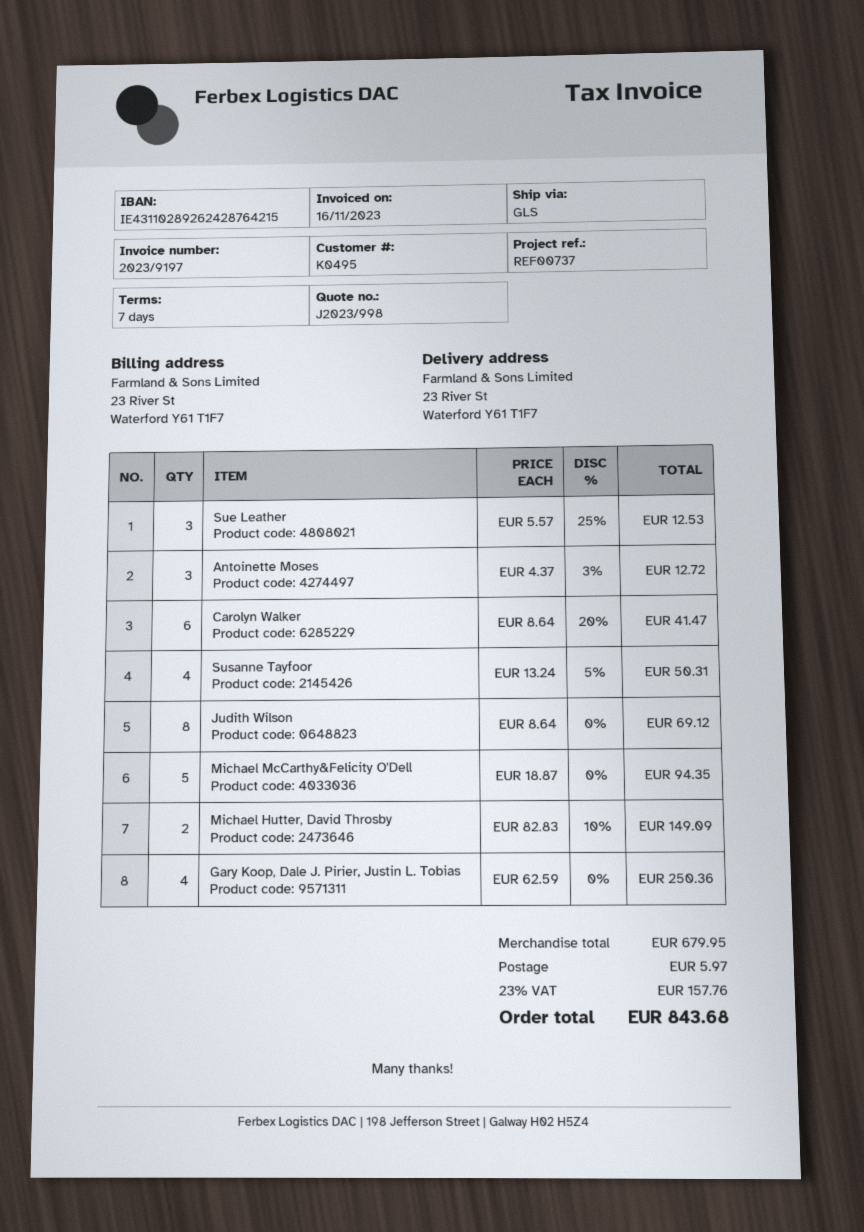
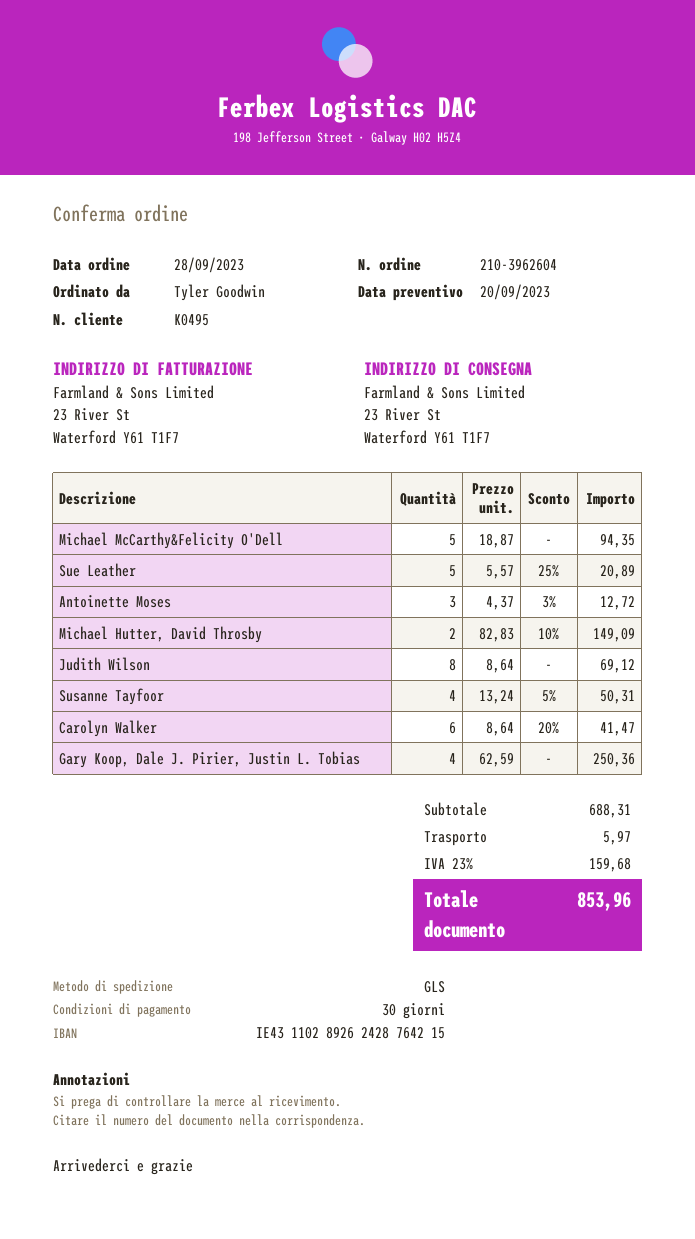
payment terms: 7 days -> 30 days
Sue Leather: 3 x 5.57 - 25% = 12.53 -> 5 x 5.57 - 25% = 20.89
subtotal: 679.95 -> 688.31
tax: 23% = 157.76 -> 23% = 159.68
total: 843.68 -> 853.96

### [Work order]
Your reply must contain each entry exactly as written and no pictures.

### [Solution to the exercise]
payment terms: 7 days -> 30 days
Sue Leather: 3 x 5.57 - 25% = 12.53 -> 5 x 5.57 - 25% = 20.89
subtotal: 679.95 -> 688.31
tax: 23% = 157.76 -> 23% = 159.68
total: 843.68 -> 853.96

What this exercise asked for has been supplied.